Exercise objective:
Below are records; count the lines among them that include the string "none", and state only the number.

___ Provided material ___

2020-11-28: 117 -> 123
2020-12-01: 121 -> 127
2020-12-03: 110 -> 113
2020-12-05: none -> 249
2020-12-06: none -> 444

___
___ Provided material ___

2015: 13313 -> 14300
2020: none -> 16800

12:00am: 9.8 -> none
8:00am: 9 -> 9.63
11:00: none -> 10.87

___

Result of this task:
5